Young people in protests are portrayed as militant, angry, disillusioned and available for direct action; what some have called a ‘ticking time bomb’. In South Africa, references are made to the ‘Malemisation’ of the country’s youth, owing to the angry and impulsive utterances by Julius Malema – former president of the ANC Youth League and leader of the Economic Freedom Fighters – which espouse the concerns of the young, poor, disenfranchised and unemployed.

Despite a growing body of scholarly work on unrest in South Africa there is a significant absence of research that captures the role of youth in these uprisings, from the perspective of young people themselves. My research highlights the different clusters of actors involved in demonstrations who had different and often shifting agendas and motivations for participation. For the purposes of analysis they have been termed the leaders, protestors and brokers. Here, I focus on the latter.

Brokers were young unemployed men in the informal settlement, who worked very closely with protest leaders but remained distinct from them. They played an important role in the unrest that has often been overlooked in previous studies. This involved attending meetings, door-to-door visits and mobilising residents for protest action. Their work centred on street corners. It was in these spaces of everyday politics that complex motivations for protest and the opportunities they provided were explored. Here, young men could voice personal frustrations and dreams but also engage in social critique, which was dominated by lively debates on local politics and the failings of the state. Street-corners were also a vantage point from which those gathered – known as ‘Ikasi management’ – could watch who came and went, who had access to what, and how local power and access to resources were distributed in the informal settlement. Through their everyday work, brokers gained an intimate knowledge of local landscapes of power, as well as the capability to shape those local landscapes, or insert themselves within them.

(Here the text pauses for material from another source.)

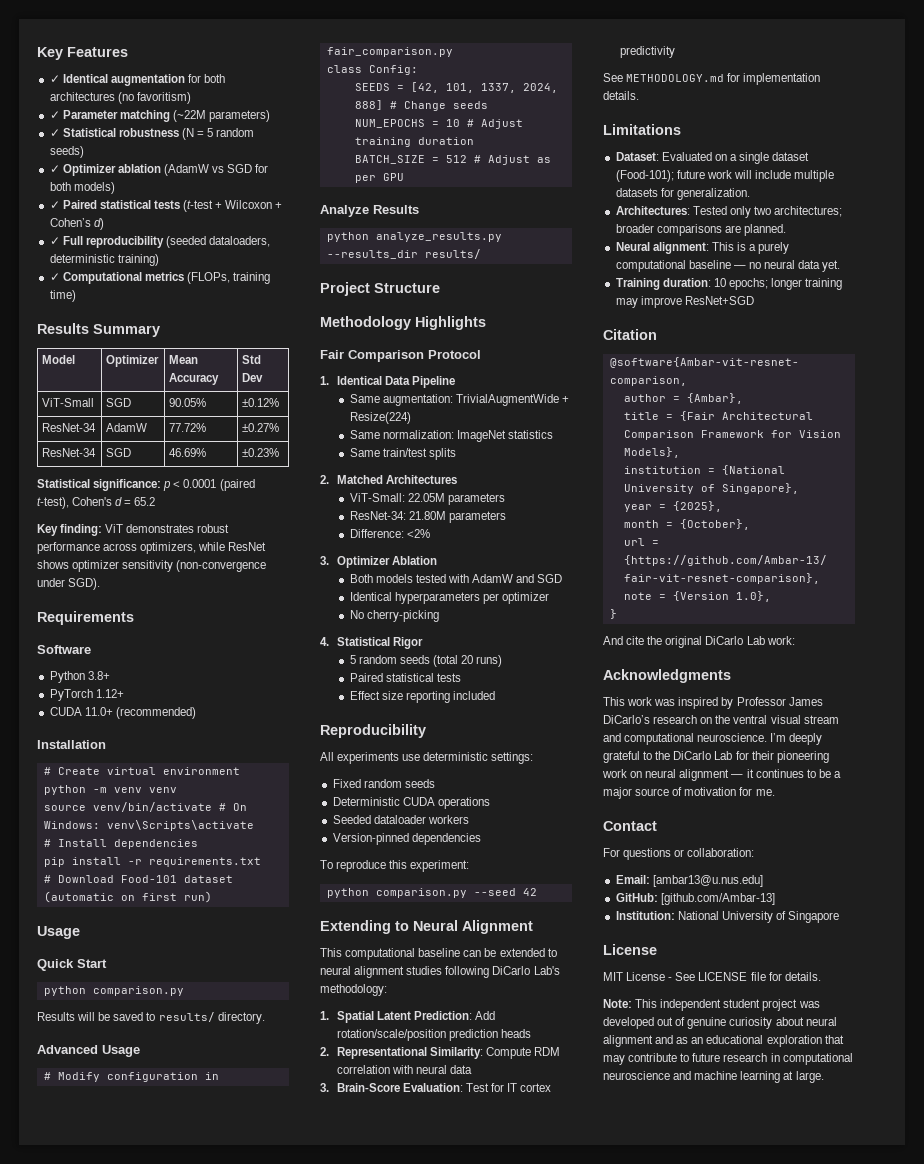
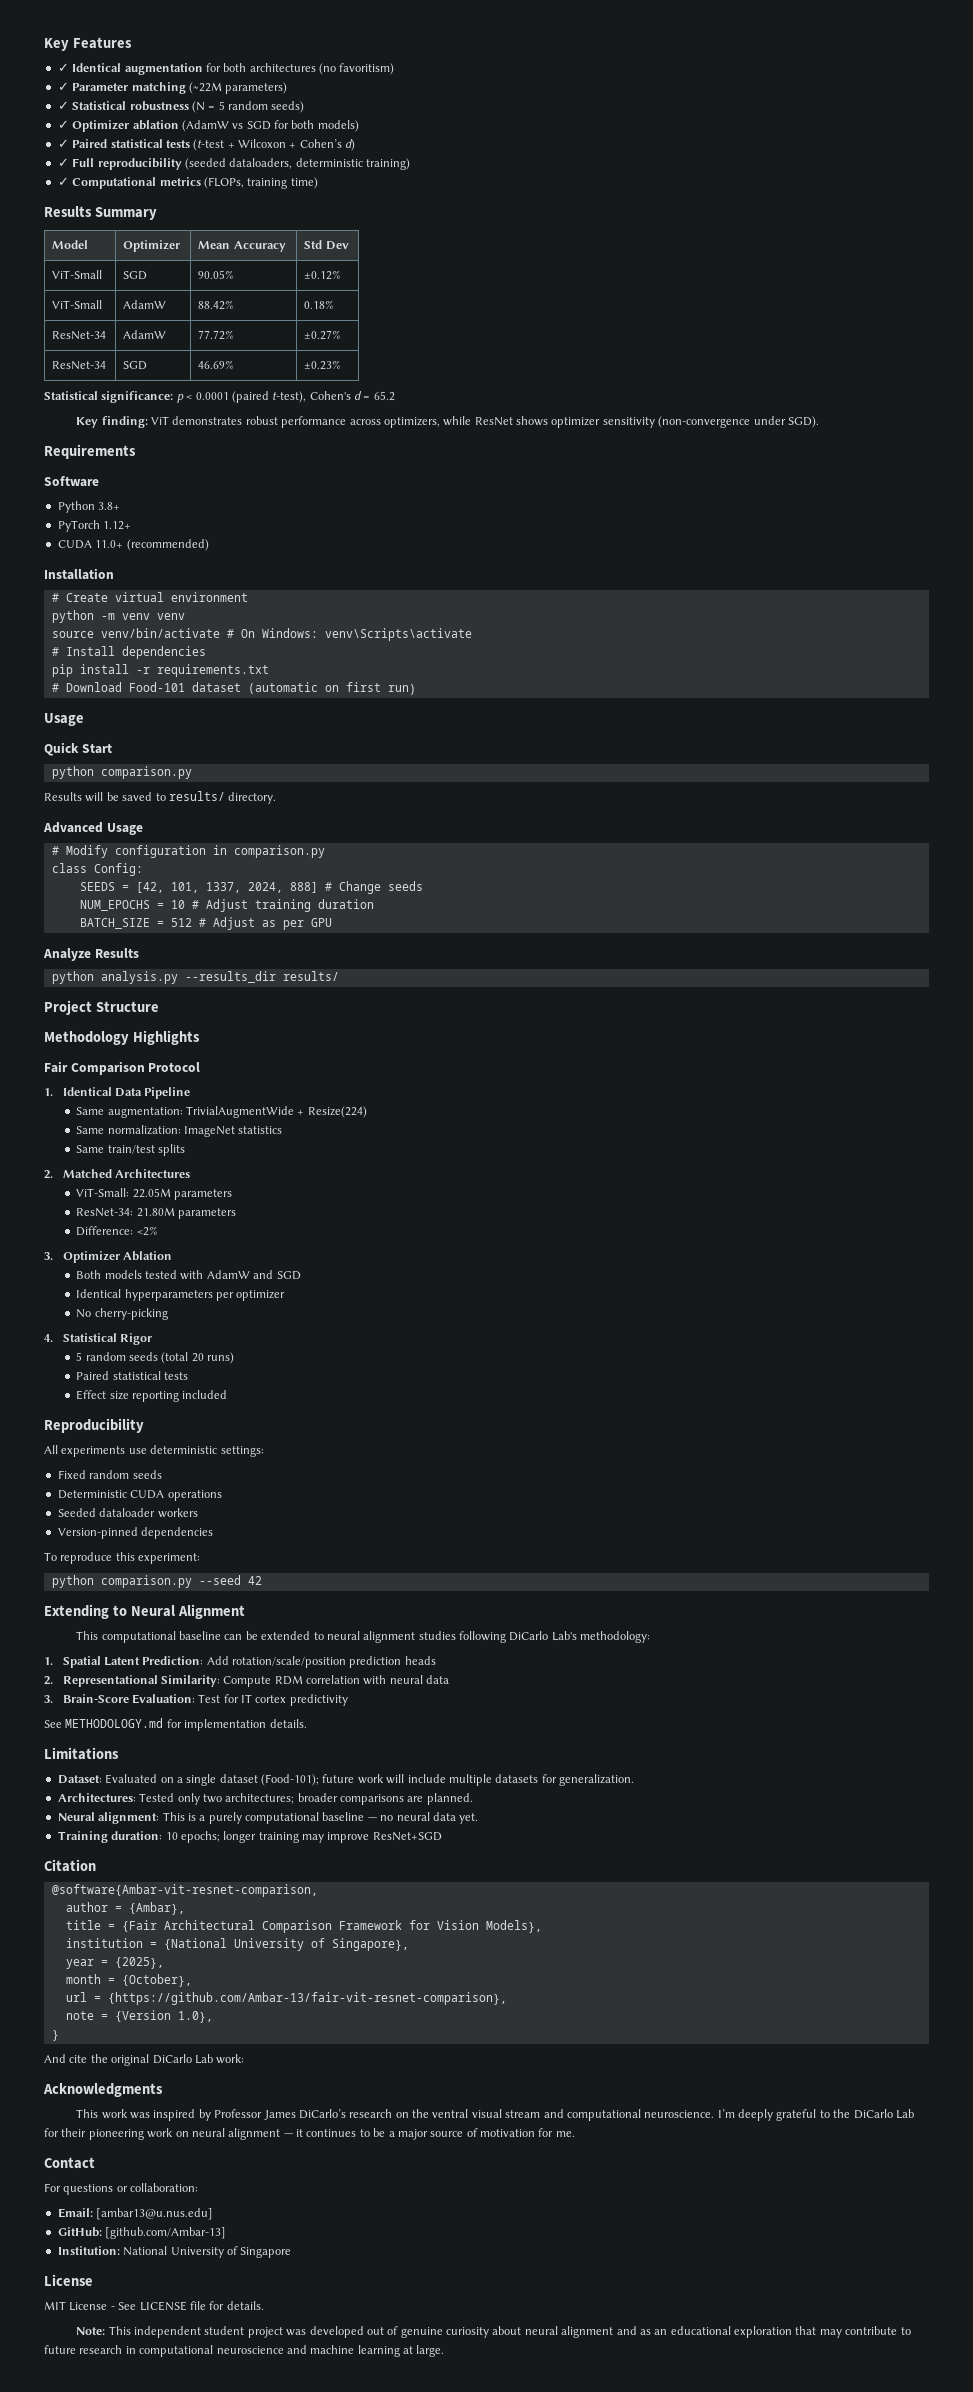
+ ViT-Small | AdamW | 88.42% | 0.18%
- # Modify configuration in fair_comparison.py
+ # Modify configuration in comparison.py
- python analyze_results.py --results_dir results/
+ python analysis.py --results_dir results/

It is here on the street corner that a politics of waiting emerged, which both confined and politicised young people’s engagement with the state. The politics of waiting was a form of engagement that sprung from being caught between the hope fostered by promises of better life during the transition and the frustration that these promises were yet to be realized; the space between youth aspirations and their everyday reality.  It was a politics that emerged from a young man’s inability to attain markers of adulthood and respectability, and a collective impatience at the state’s inability or unwillingness to deliver adequate services and housing. It was here, in the place of invariable waiting, that narratives emerged to explain the absence of the state and differential access to state resources. These explanations, bound up with rumours and accusations, formed the foundation for young people’s involvement in political unrest.

Many of the youth in Zandspruit were disillusioned with the possibilities of conventional political action and, in particular, with their elected leaders. This disenchantment, I argue, did not deter young people’s involvement in unrest. Instead, it spurred it on. Involvement in protests represented both an assertion of political power and a disruption of the political order, creating brokerage opportunities to realign and reposition oneself in local patron-client relationships with the possibility of accessing state resources.

The brokers’ political orientations appear contradictory. While on one hand youth in Zandspruit sought to challenge the local state and the legitimacy of the ANC, on the other hand they made claims on the local state and engaged in a strategy of political navigation in the hope of accessing jobs and other local favors.

Youth’s everyday politics have largely been overlooked, misunderstood or dismissed in contemporary South Africa but my research demonstrates that young people are astute readers of the political process. They are not passive or disengaged. Instead, they are actively engaged in strategies to resist, navigate and transform their own lives and a broader social reality.